などと聞いてくるのでね。こう答えました。

「何も無いと思うよ。虫や草木と同じで」


まあ、一時期流行りましたよね、「霊界」とか。日本人だと、丹波哲郎「大霊界」なんか、映画になったり。今見ると、何か陳腐に思えますが・・・

あとは、スエデンボルグ「天界と地獄」とか。小学生の頃、面白がって読んでました。


それにしても、一回死んだ後の世界のお話って・・・物語ですね、そういうのって、いわば霊界と言ってもいいんじゃ無いでしょうか。もう、元の世界には戻れないんだとしたら。若い人たち、霊界なんて言葉知らないだろうなあ。

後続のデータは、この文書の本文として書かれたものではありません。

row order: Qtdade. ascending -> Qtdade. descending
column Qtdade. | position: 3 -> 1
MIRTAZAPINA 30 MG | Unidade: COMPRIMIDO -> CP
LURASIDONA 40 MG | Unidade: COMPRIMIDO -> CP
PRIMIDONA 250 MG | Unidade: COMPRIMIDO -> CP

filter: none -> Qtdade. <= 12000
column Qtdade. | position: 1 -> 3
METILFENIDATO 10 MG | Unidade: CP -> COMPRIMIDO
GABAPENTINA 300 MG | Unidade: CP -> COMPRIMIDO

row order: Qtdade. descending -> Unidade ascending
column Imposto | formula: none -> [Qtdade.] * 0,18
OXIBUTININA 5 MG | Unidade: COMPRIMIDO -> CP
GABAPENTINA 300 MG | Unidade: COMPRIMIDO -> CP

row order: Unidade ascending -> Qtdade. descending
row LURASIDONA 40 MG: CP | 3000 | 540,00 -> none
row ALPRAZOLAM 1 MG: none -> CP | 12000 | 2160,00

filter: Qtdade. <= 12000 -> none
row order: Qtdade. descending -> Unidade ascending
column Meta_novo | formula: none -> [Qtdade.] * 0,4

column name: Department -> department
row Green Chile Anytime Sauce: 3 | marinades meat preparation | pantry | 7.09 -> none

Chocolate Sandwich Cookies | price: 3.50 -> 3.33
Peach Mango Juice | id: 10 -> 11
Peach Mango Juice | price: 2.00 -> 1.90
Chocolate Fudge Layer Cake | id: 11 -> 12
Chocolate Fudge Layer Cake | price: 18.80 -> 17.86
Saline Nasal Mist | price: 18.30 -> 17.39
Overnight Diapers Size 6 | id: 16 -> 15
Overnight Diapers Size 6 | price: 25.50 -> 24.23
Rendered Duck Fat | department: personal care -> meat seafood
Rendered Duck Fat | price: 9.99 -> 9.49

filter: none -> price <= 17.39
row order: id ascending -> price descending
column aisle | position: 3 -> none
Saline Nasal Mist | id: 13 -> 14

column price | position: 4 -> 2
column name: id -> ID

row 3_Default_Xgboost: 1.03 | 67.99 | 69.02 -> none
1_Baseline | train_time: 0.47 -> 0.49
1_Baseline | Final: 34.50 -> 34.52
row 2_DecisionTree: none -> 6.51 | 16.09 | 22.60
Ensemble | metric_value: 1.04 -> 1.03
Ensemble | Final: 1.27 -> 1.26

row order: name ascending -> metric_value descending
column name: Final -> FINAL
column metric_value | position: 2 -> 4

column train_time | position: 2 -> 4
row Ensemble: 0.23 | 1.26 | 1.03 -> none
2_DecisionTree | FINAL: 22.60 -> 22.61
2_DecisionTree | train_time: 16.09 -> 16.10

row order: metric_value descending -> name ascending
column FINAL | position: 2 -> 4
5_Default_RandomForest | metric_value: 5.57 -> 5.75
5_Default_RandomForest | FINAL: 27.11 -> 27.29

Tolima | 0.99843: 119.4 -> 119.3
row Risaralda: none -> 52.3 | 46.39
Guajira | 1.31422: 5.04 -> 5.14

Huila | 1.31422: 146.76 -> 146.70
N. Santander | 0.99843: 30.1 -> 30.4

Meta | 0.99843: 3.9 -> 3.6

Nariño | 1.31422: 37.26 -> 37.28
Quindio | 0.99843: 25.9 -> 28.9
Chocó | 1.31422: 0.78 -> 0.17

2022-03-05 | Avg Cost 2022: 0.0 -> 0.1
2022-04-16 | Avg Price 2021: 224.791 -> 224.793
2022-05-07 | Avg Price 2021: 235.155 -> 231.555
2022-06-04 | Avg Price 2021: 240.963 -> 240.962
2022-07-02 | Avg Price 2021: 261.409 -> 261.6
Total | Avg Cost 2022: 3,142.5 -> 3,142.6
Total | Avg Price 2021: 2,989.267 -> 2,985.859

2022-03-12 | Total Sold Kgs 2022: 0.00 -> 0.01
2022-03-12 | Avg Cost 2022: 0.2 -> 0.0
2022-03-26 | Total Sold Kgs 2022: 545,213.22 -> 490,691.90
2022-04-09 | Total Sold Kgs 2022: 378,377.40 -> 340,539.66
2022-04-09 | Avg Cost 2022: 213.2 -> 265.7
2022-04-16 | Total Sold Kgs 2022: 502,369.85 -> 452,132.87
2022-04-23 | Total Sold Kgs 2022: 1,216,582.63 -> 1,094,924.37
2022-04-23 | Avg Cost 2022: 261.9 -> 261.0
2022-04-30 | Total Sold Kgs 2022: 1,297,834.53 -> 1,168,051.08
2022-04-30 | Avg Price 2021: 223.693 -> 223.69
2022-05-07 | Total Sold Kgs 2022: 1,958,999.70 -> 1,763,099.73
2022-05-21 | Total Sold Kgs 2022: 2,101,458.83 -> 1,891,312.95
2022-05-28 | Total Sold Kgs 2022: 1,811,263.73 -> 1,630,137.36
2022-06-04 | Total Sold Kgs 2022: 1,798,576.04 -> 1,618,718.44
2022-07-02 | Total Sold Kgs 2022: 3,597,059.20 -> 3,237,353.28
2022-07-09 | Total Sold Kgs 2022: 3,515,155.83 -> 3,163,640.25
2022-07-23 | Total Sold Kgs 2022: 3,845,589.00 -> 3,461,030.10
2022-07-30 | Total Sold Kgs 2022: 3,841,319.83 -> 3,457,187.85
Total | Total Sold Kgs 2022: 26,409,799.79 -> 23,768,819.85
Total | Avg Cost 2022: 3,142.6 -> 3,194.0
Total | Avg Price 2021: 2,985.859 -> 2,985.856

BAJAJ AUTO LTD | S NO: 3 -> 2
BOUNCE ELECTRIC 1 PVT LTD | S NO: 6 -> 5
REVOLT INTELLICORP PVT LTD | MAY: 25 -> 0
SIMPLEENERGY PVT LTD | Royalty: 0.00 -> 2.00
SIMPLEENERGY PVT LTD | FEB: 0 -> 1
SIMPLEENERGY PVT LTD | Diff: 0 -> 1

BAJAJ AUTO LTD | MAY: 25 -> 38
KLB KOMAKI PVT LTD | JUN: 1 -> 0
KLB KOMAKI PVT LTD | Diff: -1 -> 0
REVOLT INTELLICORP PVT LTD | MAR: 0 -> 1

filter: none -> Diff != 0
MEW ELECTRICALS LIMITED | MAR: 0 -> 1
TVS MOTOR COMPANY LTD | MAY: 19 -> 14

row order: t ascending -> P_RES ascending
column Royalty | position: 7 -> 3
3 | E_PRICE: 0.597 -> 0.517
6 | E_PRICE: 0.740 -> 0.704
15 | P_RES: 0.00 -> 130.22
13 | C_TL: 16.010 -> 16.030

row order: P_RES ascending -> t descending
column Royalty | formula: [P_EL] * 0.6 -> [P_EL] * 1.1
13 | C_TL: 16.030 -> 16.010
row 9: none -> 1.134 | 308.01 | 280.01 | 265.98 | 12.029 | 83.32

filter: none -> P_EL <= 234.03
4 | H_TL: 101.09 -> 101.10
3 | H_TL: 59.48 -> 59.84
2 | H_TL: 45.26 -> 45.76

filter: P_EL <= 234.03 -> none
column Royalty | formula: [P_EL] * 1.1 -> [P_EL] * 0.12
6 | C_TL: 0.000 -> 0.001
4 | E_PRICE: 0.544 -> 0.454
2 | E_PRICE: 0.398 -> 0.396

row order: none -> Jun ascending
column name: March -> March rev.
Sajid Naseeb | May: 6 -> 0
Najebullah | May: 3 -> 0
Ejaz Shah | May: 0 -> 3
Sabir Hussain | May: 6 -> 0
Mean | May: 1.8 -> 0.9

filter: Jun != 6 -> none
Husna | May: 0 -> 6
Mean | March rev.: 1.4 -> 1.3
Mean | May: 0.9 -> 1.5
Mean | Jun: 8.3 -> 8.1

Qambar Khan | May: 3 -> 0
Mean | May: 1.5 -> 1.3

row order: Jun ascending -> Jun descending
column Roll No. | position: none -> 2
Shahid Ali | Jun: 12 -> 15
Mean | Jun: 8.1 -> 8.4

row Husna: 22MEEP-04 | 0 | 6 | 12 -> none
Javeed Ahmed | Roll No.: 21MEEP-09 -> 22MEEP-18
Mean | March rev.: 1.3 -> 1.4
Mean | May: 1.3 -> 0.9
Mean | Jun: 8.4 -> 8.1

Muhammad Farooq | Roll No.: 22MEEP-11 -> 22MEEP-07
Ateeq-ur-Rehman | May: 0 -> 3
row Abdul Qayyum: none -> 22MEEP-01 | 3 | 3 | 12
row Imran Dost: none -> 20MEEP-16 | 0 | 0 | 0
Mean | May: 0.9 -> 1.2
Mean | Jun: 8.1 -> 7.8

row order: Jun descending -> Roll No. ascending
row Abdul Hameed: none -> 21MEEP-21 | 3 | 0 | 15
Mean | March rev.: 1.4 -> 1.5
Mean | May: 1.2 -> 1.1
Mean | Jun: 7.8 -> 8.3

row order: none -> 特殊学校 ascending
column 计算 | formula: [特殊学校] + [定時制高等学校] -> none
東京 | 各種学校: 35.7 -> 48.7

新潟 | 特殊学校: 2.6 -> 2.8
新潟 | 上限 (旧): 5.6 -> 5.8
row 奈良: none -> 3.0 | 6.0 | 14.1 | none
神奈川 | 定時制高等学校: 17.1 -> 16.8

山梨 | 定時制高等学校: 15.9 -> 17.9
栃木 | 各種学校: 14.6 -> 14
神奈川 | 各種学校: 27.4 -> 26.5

だからなのか何なのか、私は「死んで異世界に転生」って設定がどうも、興味が持てないのですよ。だって、死んだらお終いだって思っているから。「死んだ後の世界」っていう、物語の共有を拒否していると言ったら言い過ぎか。


それよりは、「死」を経ない物語の方に興味があります。自分に置き換えなくていいような、その世界をのぞき込むような。頭が古いのかな。


まあ・・・今現在死にたい(だけど生きたい)人にとっては、「転生」という物語が救いになっている部分もあるのかもしれない。

私の場合は・・・死んだら「私」はそこで終わる。それでいいと思っています。なぜって、もういいですよ。私でいる事に、疲れている部分もあるから。


所詮、肉体は腐って大地に帰るんですから。それがどうしたというんだろう、そんな風に思って。花や草木が人間より劣るのか。生まれて、繁殖して、朽ちて、死ぬ。同じじゃないですかね、現象としては。


なんていう事を長女と話し合ってですね。まあ、こう言われました。

「死んだ後の世界があった方が、良くない?」

って。


で、私はこう返して。

「いや、要らない。だけど、物語を共有している人たちはもしかしたら、同じ場に集まるのかもしれない。そういう仕組みがあっても、おかしくは無いなあ・・・」


こういう話、やりはじめたらキリが無いという。死んで戻って来た人がいないから。